Where appropriate to the nature of the disability, having both summary data and specific test scores (with the norming population identified) within the report is recommended. Diagnostic methods that are congruent with the particular disability and current professional practices in the field are recommended. Methods may include formal instruments, medical examinations, structured interview protocols, performance observations and unstructured interviews. If results from informal, non-standardized or less common methods of evaluation are reported, an explanation of their role and significance in the diagnostic process will strengthen their value in providing useful information.
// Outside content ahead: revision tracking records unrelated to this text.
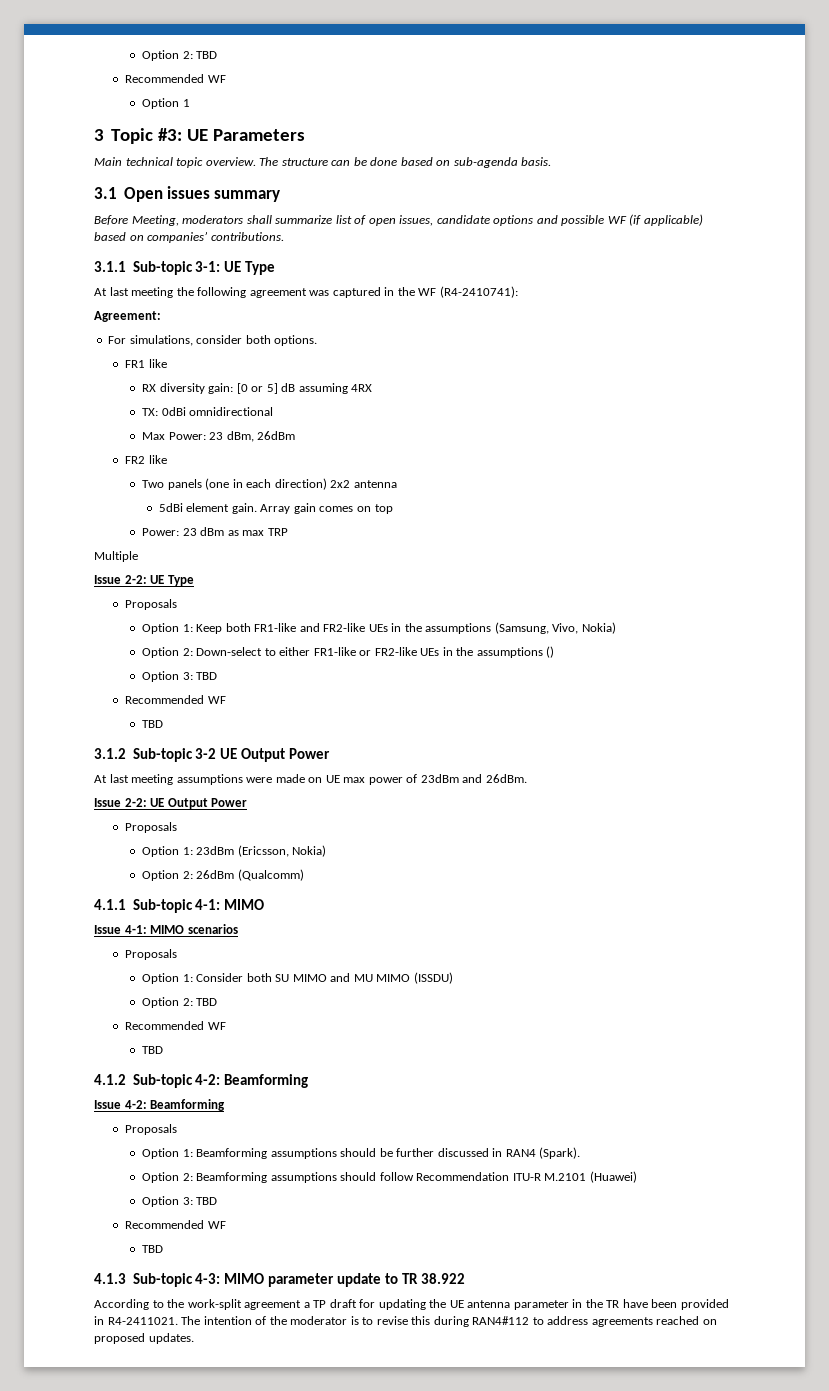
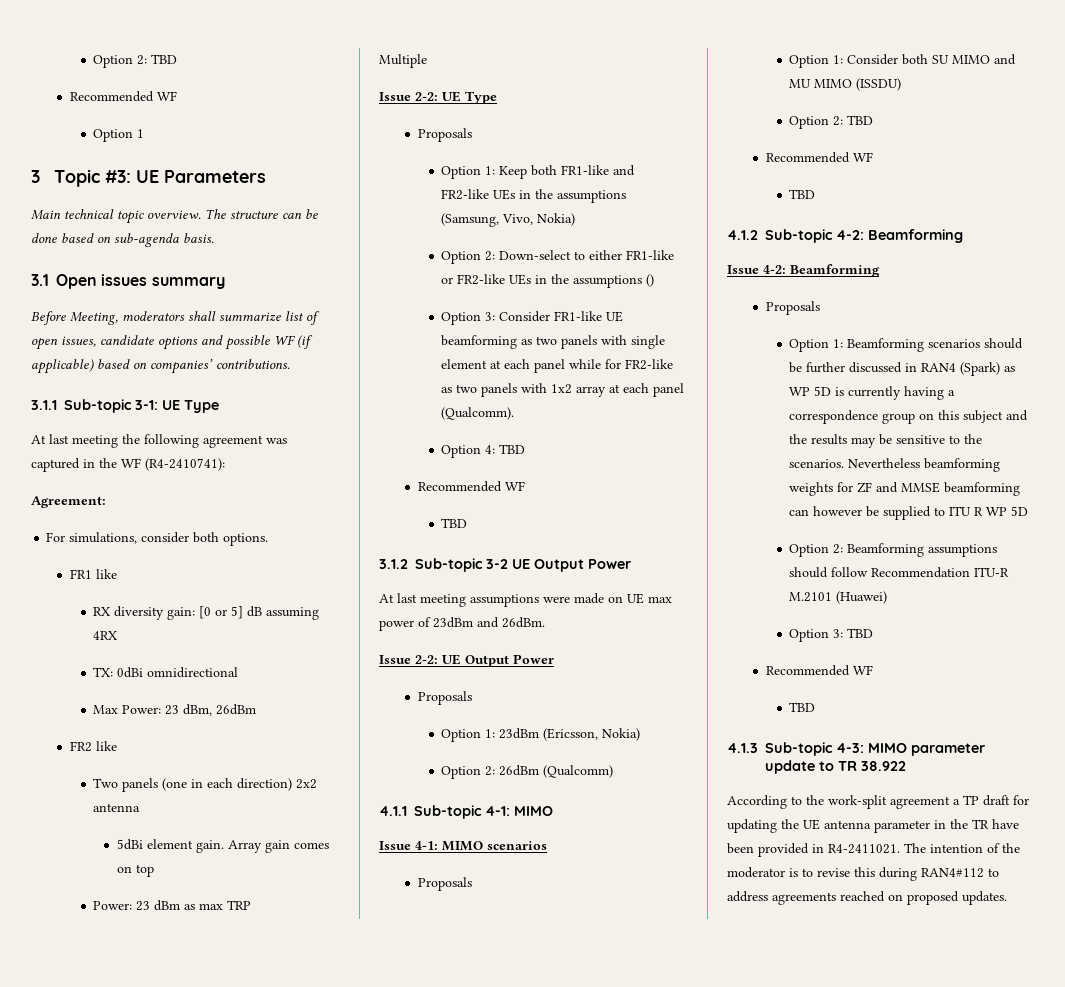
  Option 2: Down-select to either FR1-like or FR2-like UEs in the assumptions ()
- Option 3: TBD
+ Option 3: Consider FR1-like UE beamforming as two panels with single element at each panel while for FR2-like as two panels with 1x2 array at each panel (Qualcomm).
+ Option 4: TBD
- Option 1: Beamforming assumptions should be further discussed in RAN4 (Spark).
+ Option 1: Beamforming scenarios should be further discussed in RAN4 (Spark) as WP 5D is currently having a correspondence group on this subject and the results may be sensitive to the scenarios. Nevertheless beamforming weights for ZF and MMSE beamforming can however be supplied to ITU R WP 5D

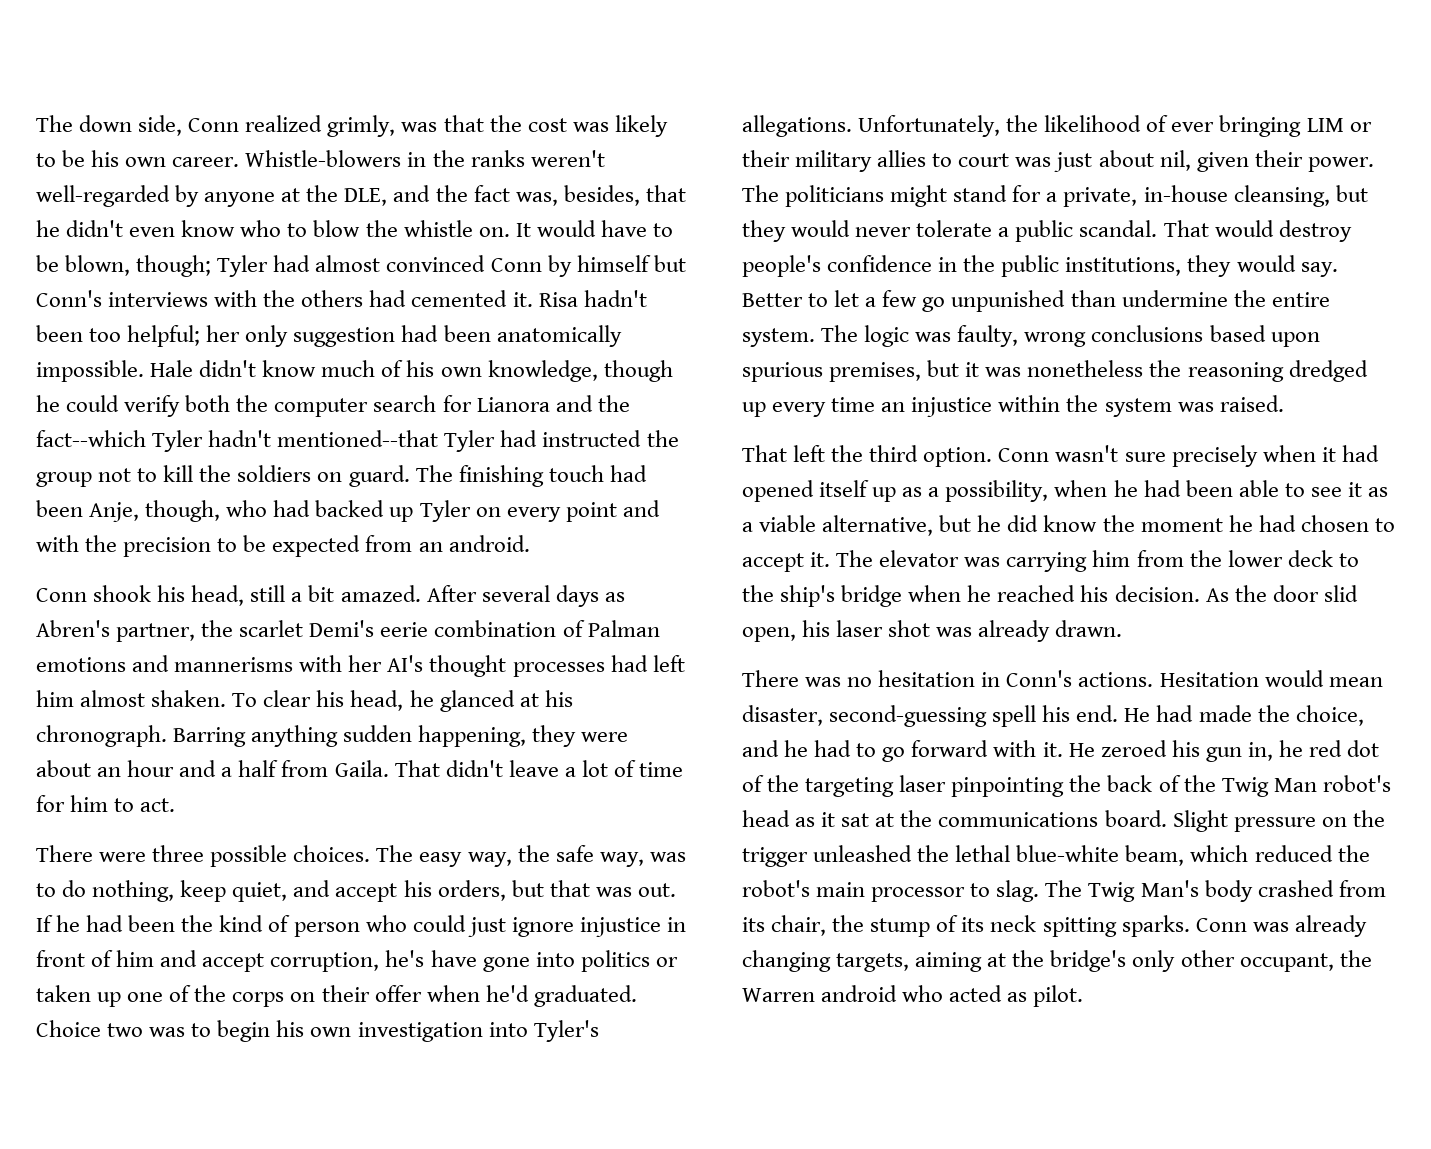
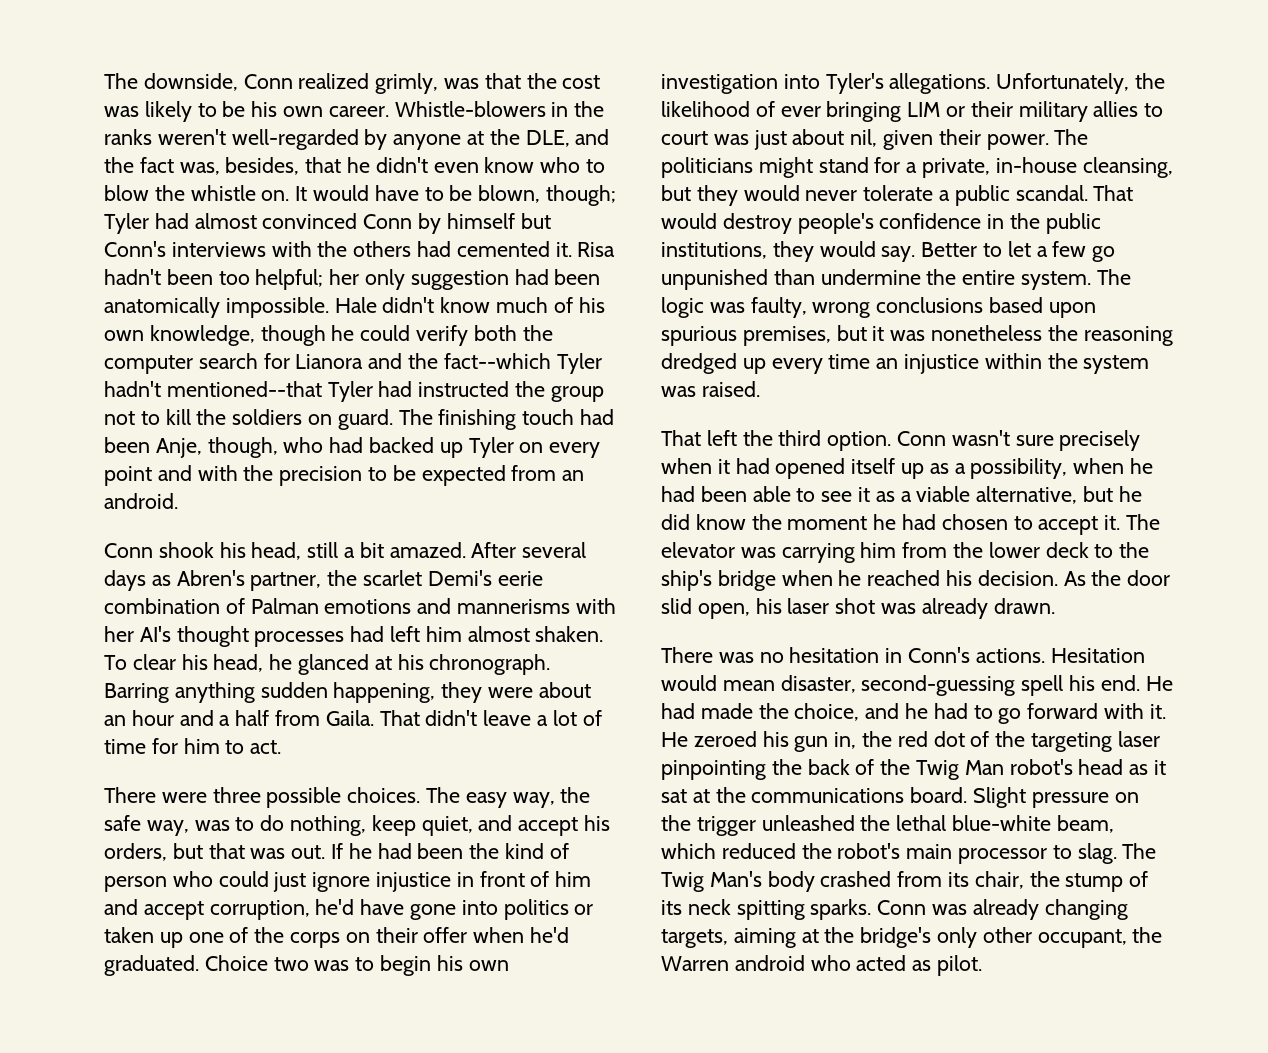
- The down side, Conn realized grimly, was that the cost was likely to be his own career.
+ The downside, Conn realized grimly, was that the cost was likely to be his own career.
- If he had been the kind of person who could just ignore injustice in front of him and accept corruption, he's have gone into politics or taken up one of the corps on their offer when he'd graduated.
+ If he had been the kind of person who could just ignore injustice in front of him and accept corruption, he'd have gone into politics or taken up one of the corps on their offer when he'd graduated.
- He zeroed his gun in, he red dot of the targeting laser pinpointing the back of the Twig Man robot's head as it sat at the communications board.
+ He zeroed his gun in, the red dot of the targeting laser pinpointing the back of the Twig Man robot's head as it sat at the communications board.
Information on how the disabling condition(s) currently impacts the individual provides useful information for both establishing a disability and identifying possible accommodations.

A combination of the results of formal evaluation procedures, clinical narrative, and the individual’s self report is the most comprehensive approach to fully documenting impact. The best quality documentation is thorough enough to demonstrate whether and how a major life activity is substantially limited by providing a clear sense of the severity, frequency and pervasiveness of the condition(s).

While relatively recent documentation is recommended in most circumstances, common sense and discretion in accepting older documentation of conditions that are permanent or non-varying is recommended. Likewise, changing conditions and/or changes in how the condition impacts the individual brought on by growth and development may warrant more frequent updates in order to provide an accurate picture.

It is important to remember that documentation is not time-bound; the need for recent documentation depends on the facts and circumstances of the individual’s condition.

It is helpful when documentation provides information on expected changes in the functional impact of the disability over time and context.

Information on the cyclical or episodic nature of the disability and known or suspected environmental triggers to episodes provides opportunities to anticipate and plan for carrying functional impacts. If the condition is not stable, information on interventions (including the individual’s own strategies) for exacerbations and recommended timelines for re-evaluation are most helpful.

The most comprehensive documentation will include a description of both current and past medications, auxiliary aids, assistive devices, support services, and accommodations, including their effectiveness in ameliorating functional impacts of the disability.

A discussion of any significant side effects from current medications or services that may impact physical, perceptual, behavioral or cognitive performance is helpful when included in the report. While accommodations provided in another setting are not binding on the current institutions, they may provide insight in making current decisions.

Recommendations from professionals with a history of working with the individual provide valuable information for review and the planning process.

It is most helpful when recommended accommodations and strategies are logically related to functional limitations; if connections are not obvious, a clear explanation of their relationship can be useful in decision-making. While the post-secondary institution has no obligation to provide or adopt recommendations made by outside entities, those that are congruent with the programs, services, and benefits offered by the college or program may be appropriate. When recommendations go beyond equitable and inclusive services and benefits, they may still be useful in suggesting alternative accommodations and/or services.


Documentation of a disability is kept on file at Student Accessibility Services. Students must sign a release of information form before Student Accessibility Services may disclose information the individual’s disability and approved accommodations. Students must request communication from Student Accessibility Services to specific faculty, administrators and offices in order for accommodations to be provided by those faculty/administrators/offices.

Grievance Procedure

If you experience harassment or discrimination because of a disability or are denied approved accommodations, contact the Office of Title IX and Civil Rights Compliance.